* Task: Write out only the lines running from the one that contains "T-H MARINE -Bow" to the end of the material, both ends included.

***** Given records

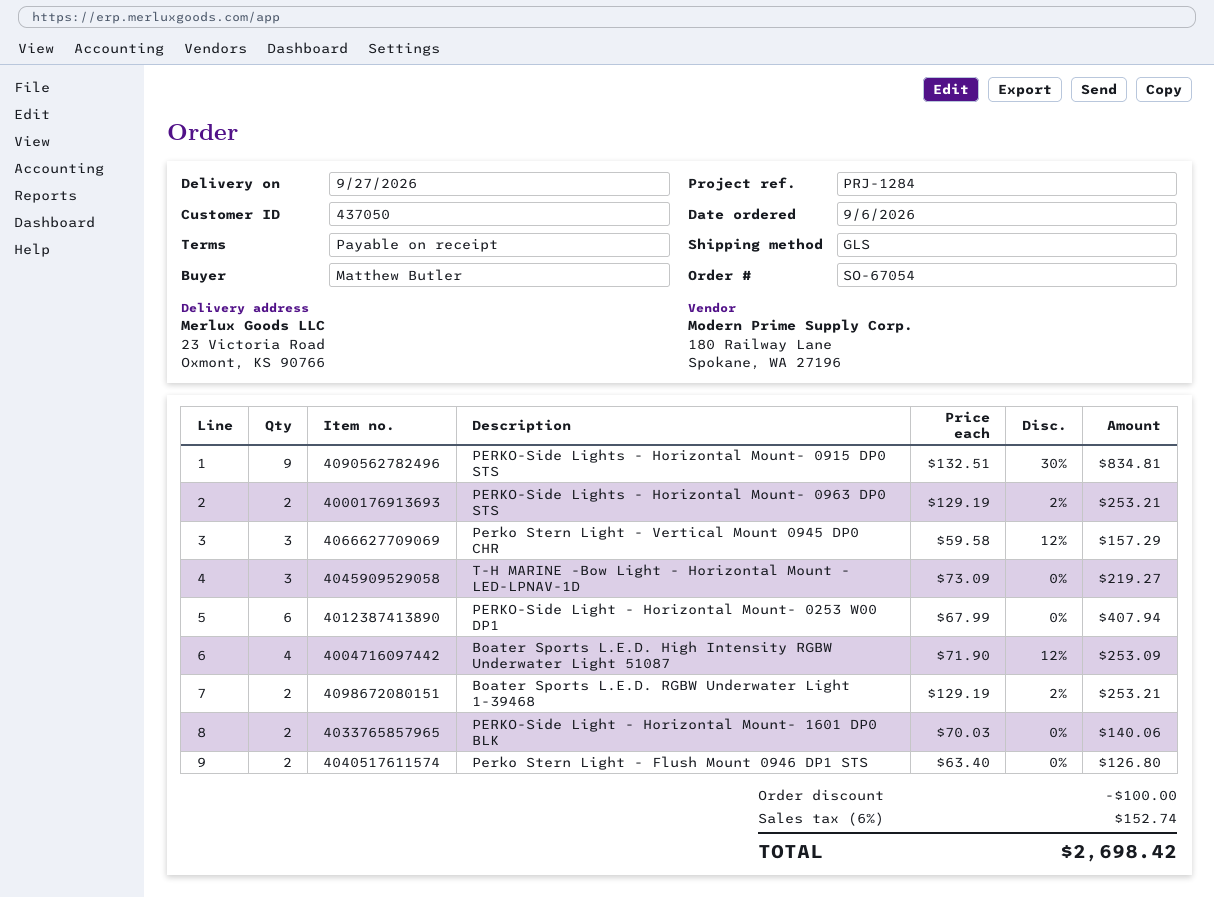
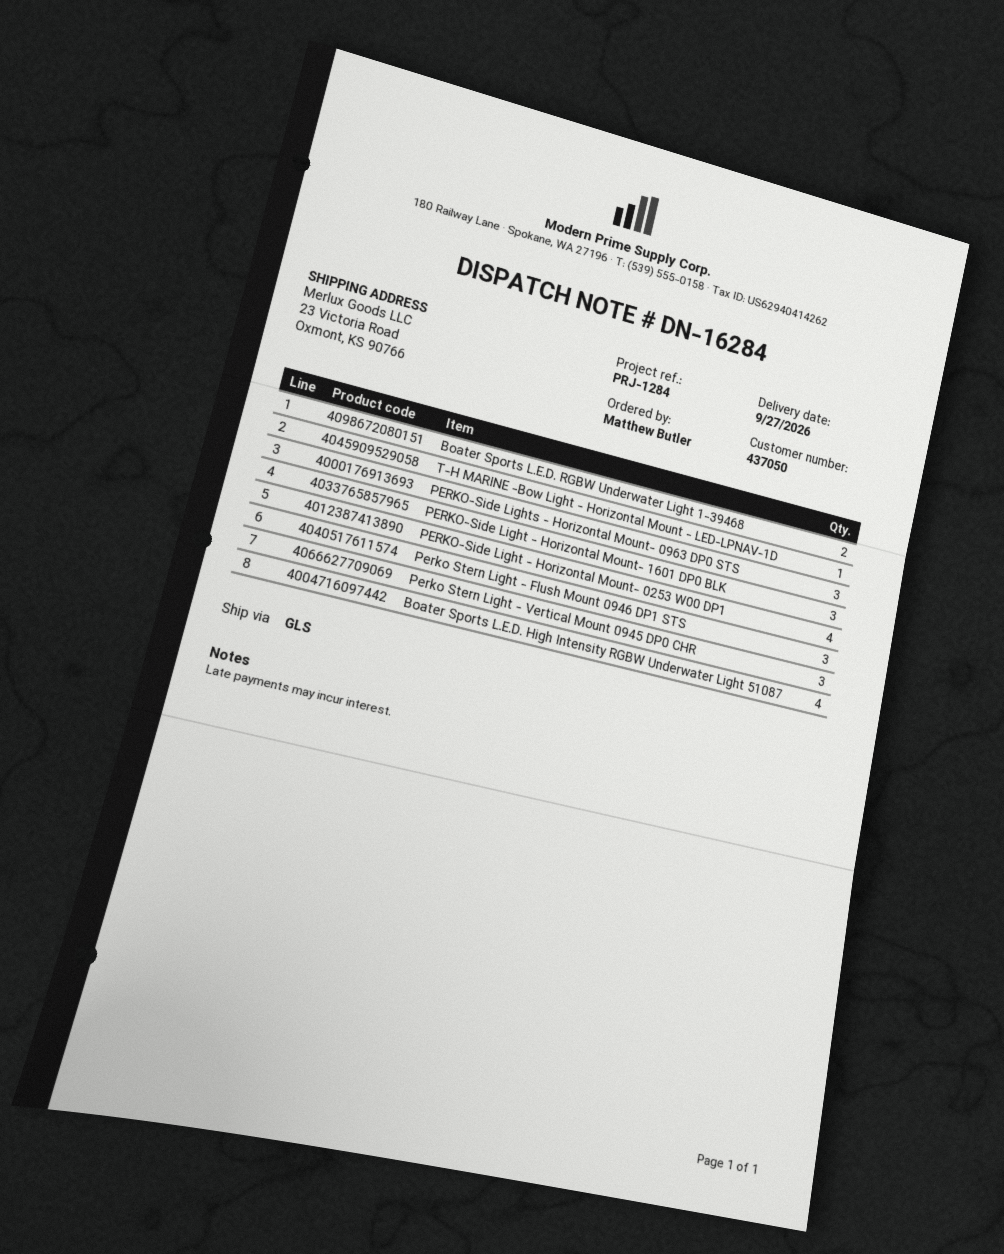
PERKO-Side Lights - Horizontal Mount- 0915 DP0 STS: 9 -> none
PERKO-Side Lights - Horizontal Mount- 0963 DP0 STS: 2 -> 3
T-H MARINE -Bow Light - Horizontal Mount - LED-LPNAV-1D: 3 -> 1
PERKO-Side Light - Horizontal Mount- 0253 W00 DP1: 6 -> 4
PERKO-Side Light - Horizontal Mount- 1601 DP0 BLK: 2 -> 3
Perko Stern Light - Flush Mount 0946 DP1 STS: 2 -> 3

**********

* Answer to the exercise:
T-H MARINE -Bow Light - Horizontal Mount - LED-LPNAV-1D: 3 -> 1
PERKO-Side Light - Horizontal Mount- 0253 W00 DP1: 6 -> 4
PERKO-Side Light - Horizontal Mount- 1601 DP0 BLK: 2 -> 3
Perko Stern Light - Flush Mount 0946 DP1 STS: 2 -> 3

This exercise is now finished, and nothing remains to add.